Traverse City News and Events

West End Beach: Party or Police?

July 16, 2015

As Clearwater Township residents to the north debate how much partying should be allowed on Torch Lake’s sandbar, Traverse City residents are raising similar questions about downtown’s West End beach.

Both Traverse City Mayor Michael Estes and Traverse City Police Department Interim Chief of Police Jeff O’Brien say they've received complaints ranging from alcohol abuse and littering to belligerent beachgoers and boats crowding the swim area at the public beach near the volleyball courts.

“We do have more alcohol calls there (than other city beaches), because it’s a drinking beach,” O’Brien tells The Ticker. “And there is more assaultive behavior.”

Beer and wine are banned at Clinch Park Beach, but such beverages are permitted at other city beaches, including West End, the Senior Center and Bryant Park. Estes says boaters ignoring city regulations are further exacerbating issues at West End.

“The boaters are really using that beach as a parking lot, and that’s not the intention of mooring,” Estes says. “They’re anchoring very close to shore, and then they end up washed up on the beach. Every boat is supposed to be 50 feet away from a swimming area…there’s no chance those boats are that far away.”

Residents also complained last week of a homeless encampment at West End. “They are living in the trees, have tents down here, are sleeping in the sand drunk, have their clothes thrown all over the bushes,” one couple wrote in a letter to city commissioners. “We can’t bring our kids up there to play.”

O’Brien confirms that officers removed one tent belonging to a “homeless individual” from the beach last week. But generally speaking, says O’Brien, “we can’t take enforcement against the homeless…and not everyone else. They are allowed to be there, and to drink on the beach.”

O’Brien says officers do not patrol West End regularly, though the department does respond to “every complaint” that originates from that area. TCPD and other local and state law enforcement agencies also “saturated” the beach with officers on both Saturdays of the National Cherry Festival this year, O’Brien says, in response to last year’s festivities that generated viral photos of a trash-strewn West End.

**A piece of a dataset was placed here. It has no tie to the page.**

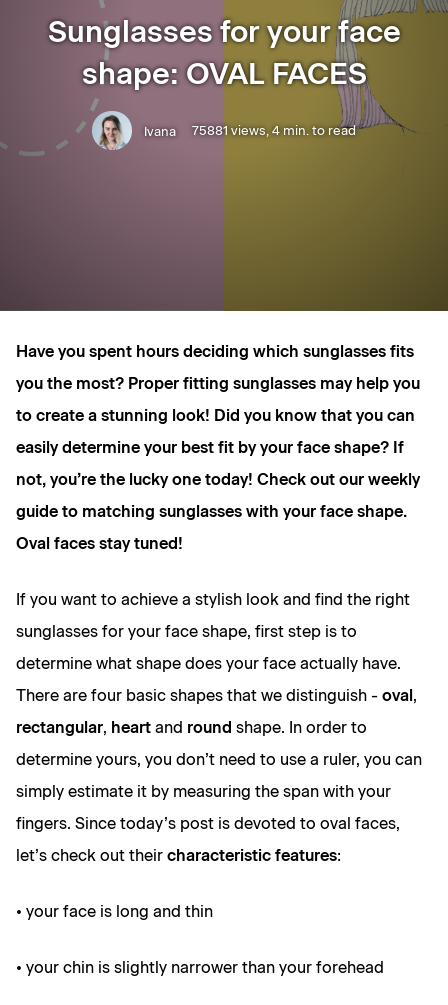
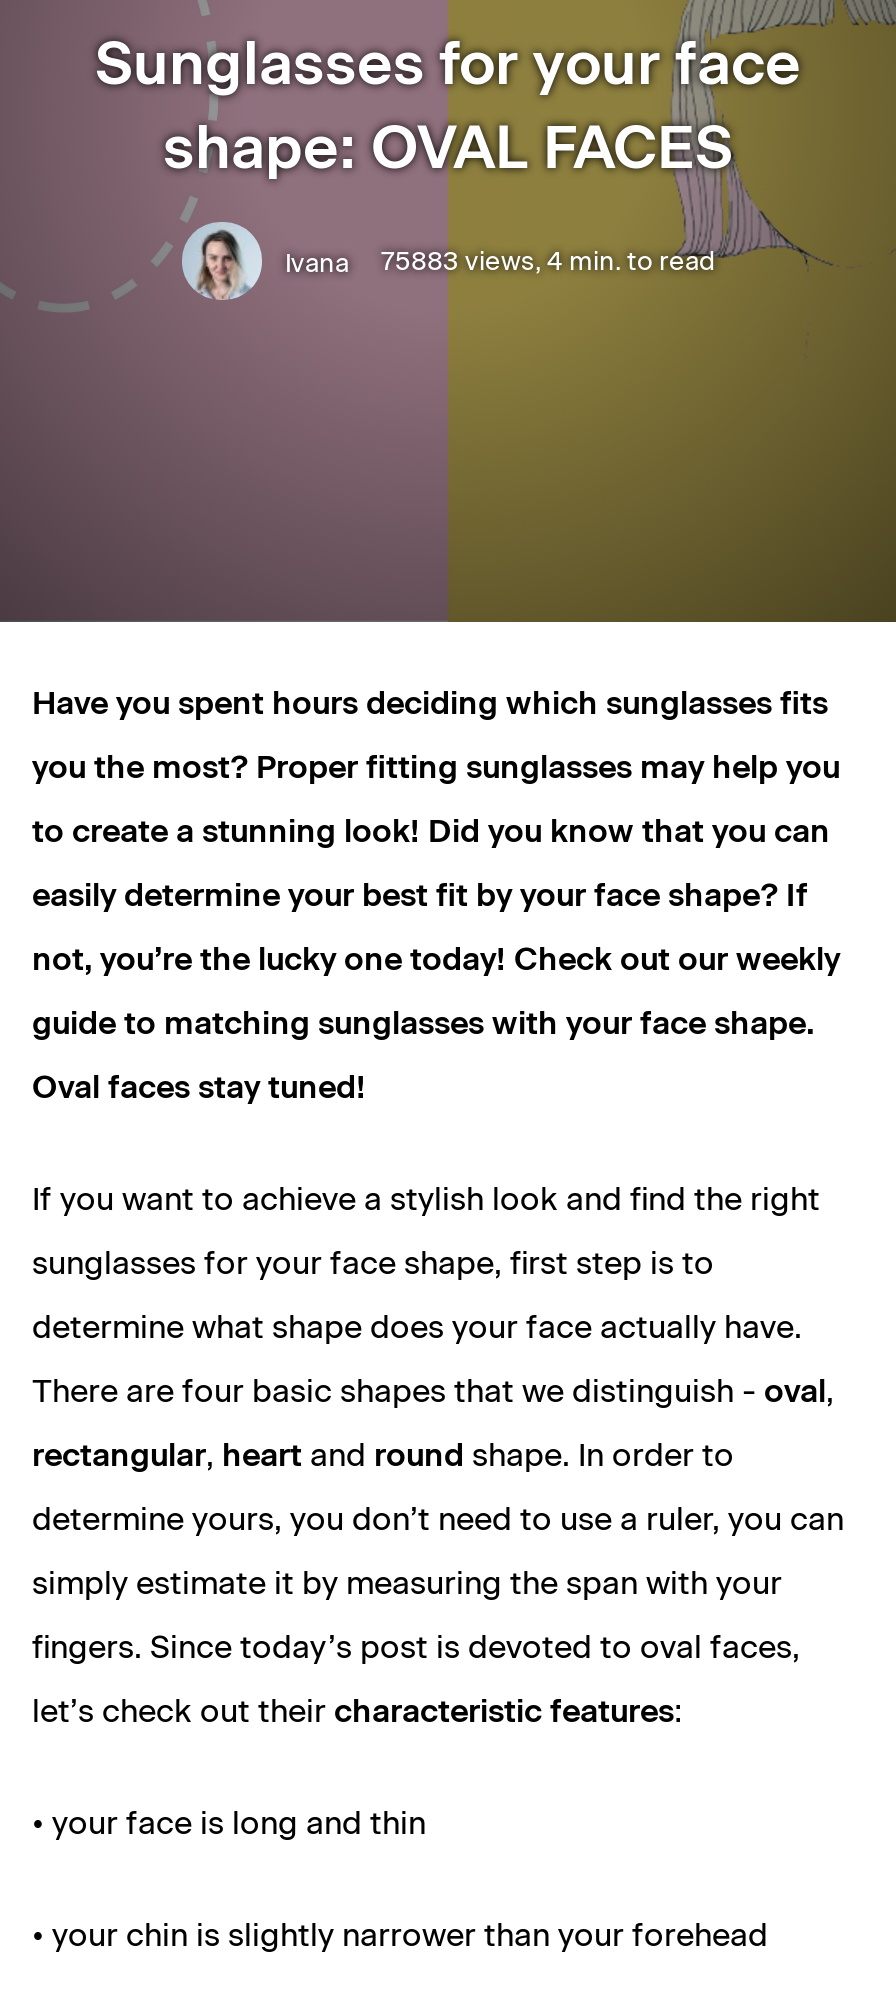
- 75881 views, 4 min. to read
+ 75883 views, 4 min. to read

“We lost pretty much any type of order last year…it kind of left a black eye on the community,” says O’Brien. While 12 minors went to Munson Medical Center with alcohol poisoning from West End on the Fourth of July in 2014, only two individuals – one adult and one minor – were hospitalized this year, according to O’Brien. TCPD also increased the number of minor in possession of alcohol citations (MIPs) it gave out from four in 2014 to 12 in 2015.

O’Brien praises National Cherry Festival staff and volunteers for their efforts in keeping the beach clean this year. “From our perspective, we felt (the holiday) was a success,” he says.

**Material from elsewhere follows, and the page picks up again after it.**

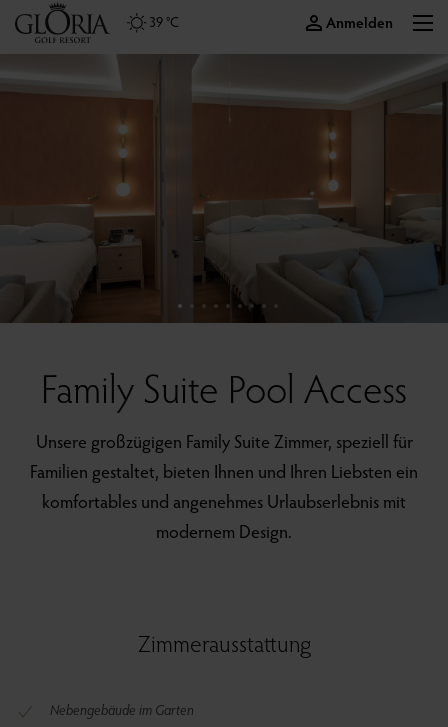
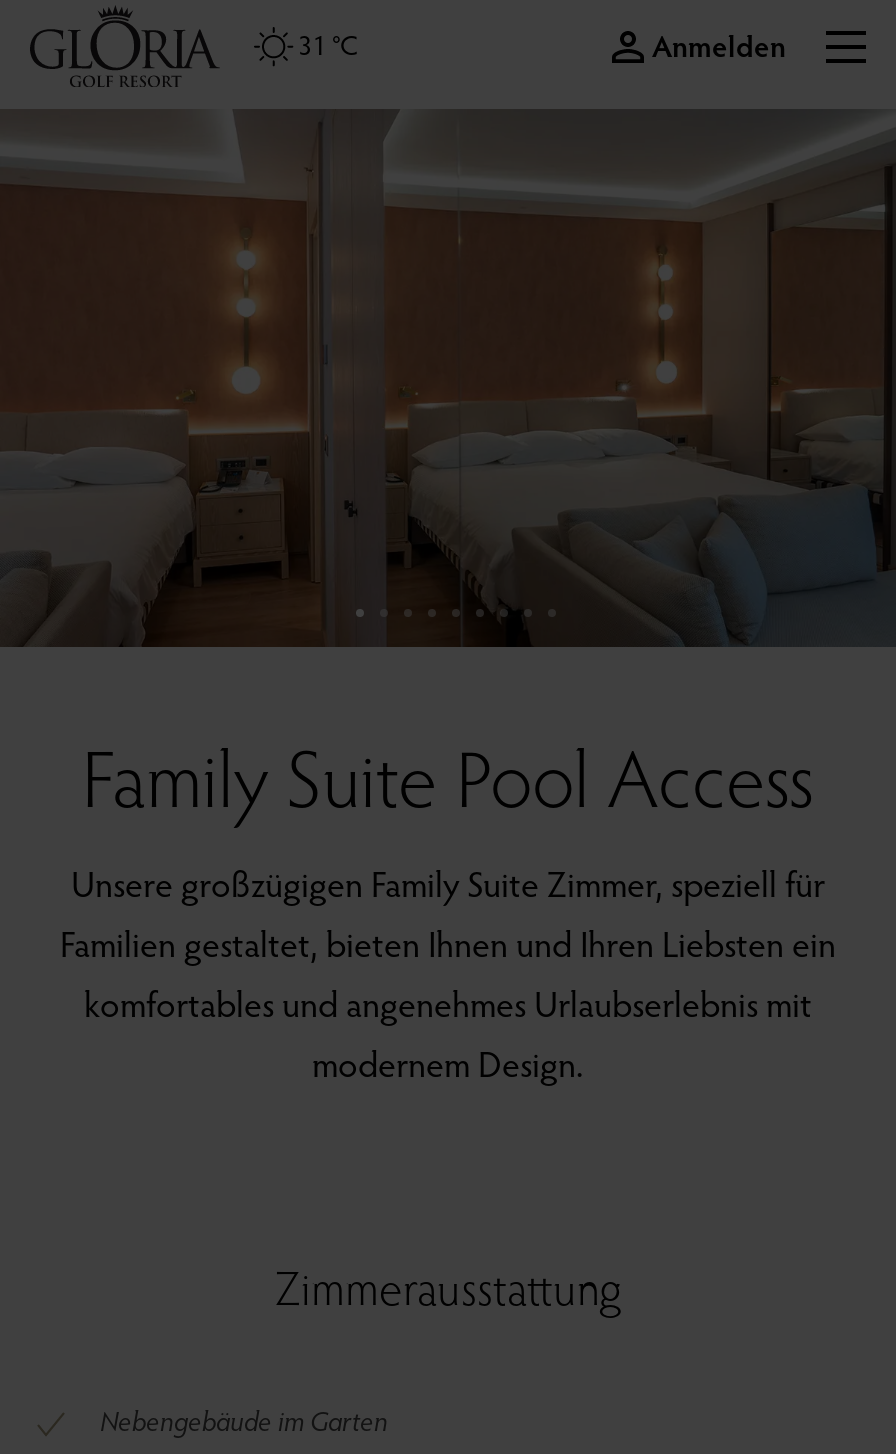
- 39 °C
+ 31 °C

Still, West End continues to prompt complaints to city officials. Estes says commissioners could officially review the issue if there was enough residential demand for it. One option – expanding the swim zone to reduce the number of boaters – has been “strongly opposed” by the boating community in the past, says Estes. “But that doesn’t mean it can’t be brought up again.”

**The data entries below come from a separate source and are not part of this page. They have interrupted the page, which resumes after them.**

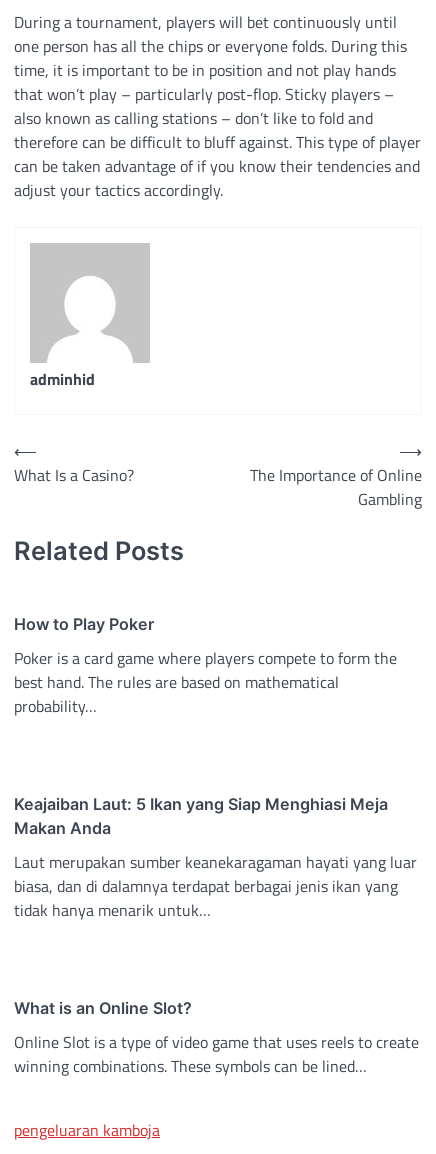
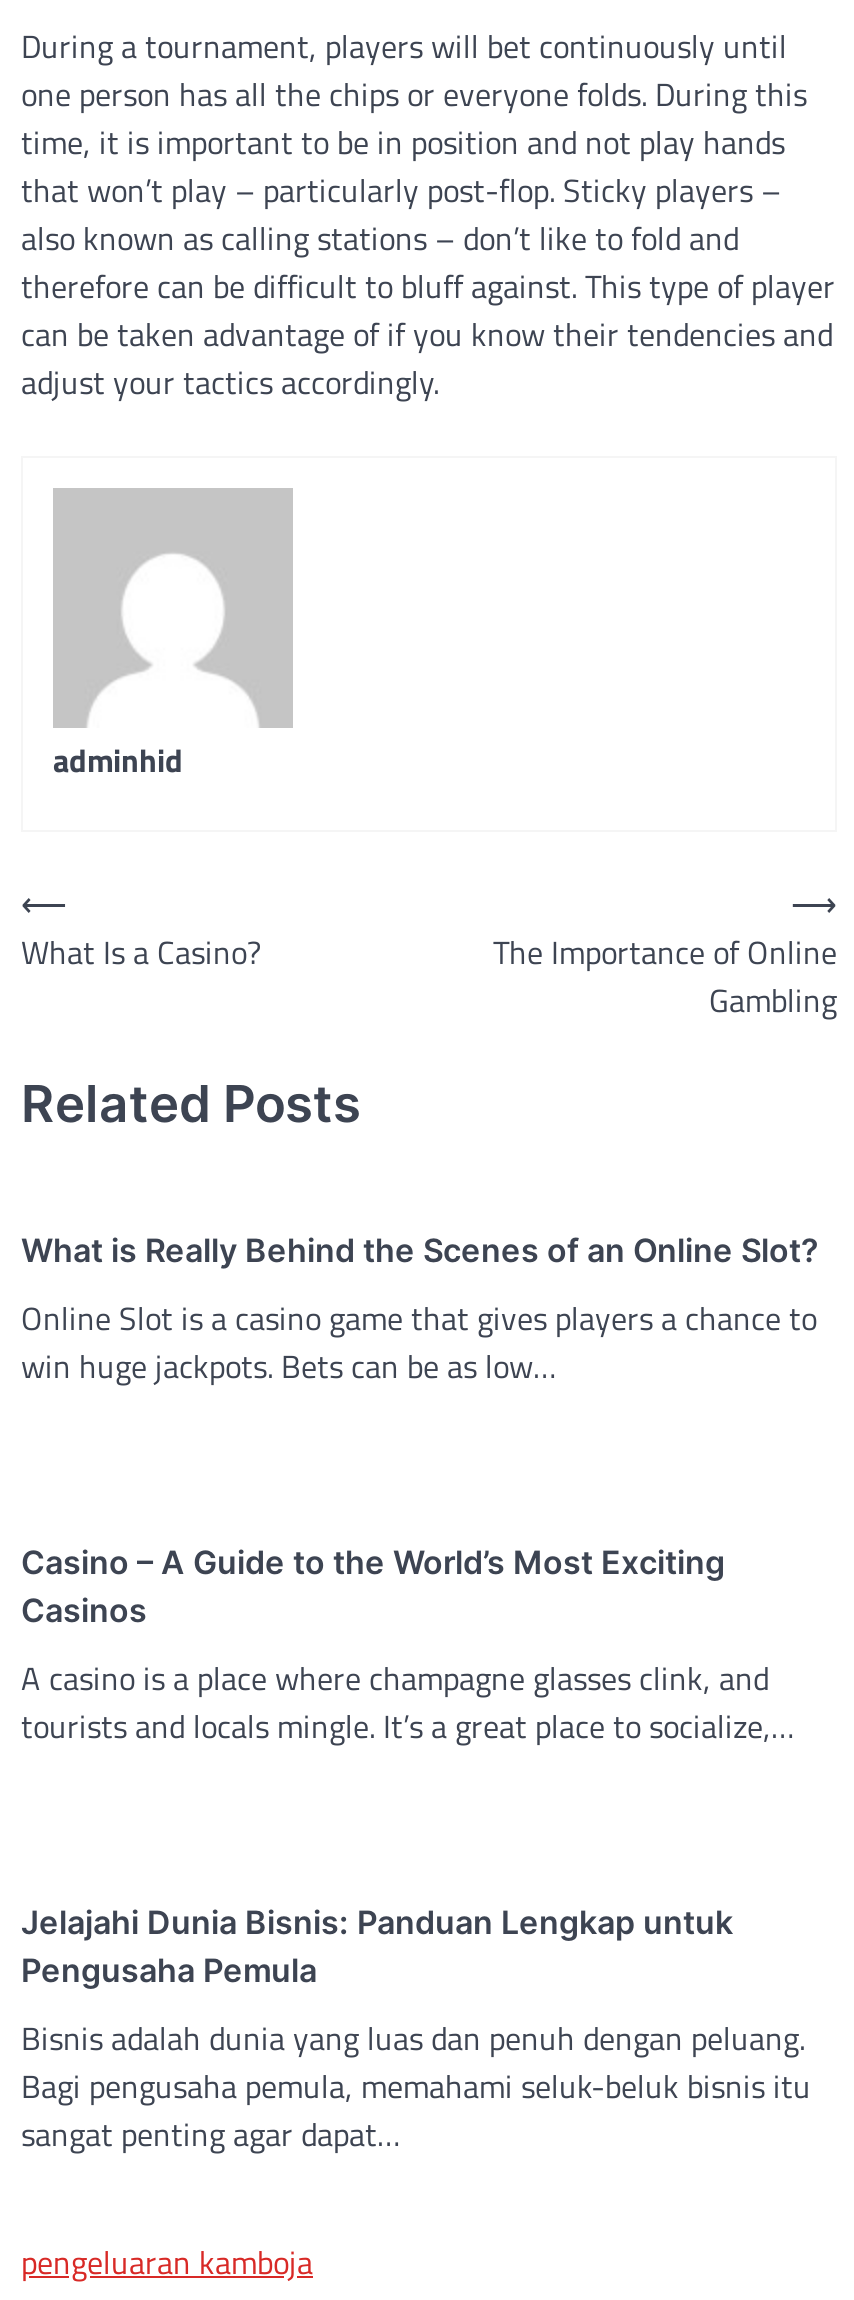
- How to Play Poker
+ What is Really Behind the Scenes of an Online Slot?

- Poker is a card game where players compete to form the
- best hand. The rules are based on mathematical
- probability…
+ Online Slot is a casino game that gives players a chance to
+ win huge jackpots. Bets can be as low…

- Keajaiban Laut: 5 Ikan yang Siap Menghiasi Meja
- Makan Anda
+ Casino – A Guide to the World’s Most Exciting
+ Casinos

- Laut merupakan sumber keanekaragaman hayati yang luar
- biasa, dan di dalamnya terdapat berbagai jenis ikan yang
- tidak hanya menarik untuk…
+ A casino is a place where champagne glasses clink, and
+ tourists and locals mingle. It’s a great place to socialize,…

- What is an Online Slot?
+ Jelajahi Dunia Bisnis: Panduan Lengkap untuk
+ Pengusaha Pemula

- Online Slot is a type of video game that uses reels to create
- winning combinations. These symbols can be lined…
+ Bisnis adalah dunia yang luas dan penuh dengan peluang.
+ Bagi pengusaha pemula, memahami seluk-beluk bisnis itu
+ sangat penting agar dapat…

Officers could also step up enforcement – but O’Brien notes that option has drawbacks. While Estes believes officers could likely go down “every night in the summer and issue citations” for illegal activity, O’Brien says the community will have to decide whether it wants a “police state” on the beach.

“Most people who go to that beach don’t want a police presence at all,” he says, describing catcalls and a “tense mob mentality” officers often face when making arrests or issuing citations on West End. “You could make it a non-drinking beach, which would alleviate a lot of the problem…but I don’t think people want that.”

Barring a strong community call for action, O’Brien says the department will need to continue to “pick and choose what we enforce down there.”

“We only have so many resources, and we can only commit so many officers to a place at a certain time,” he says.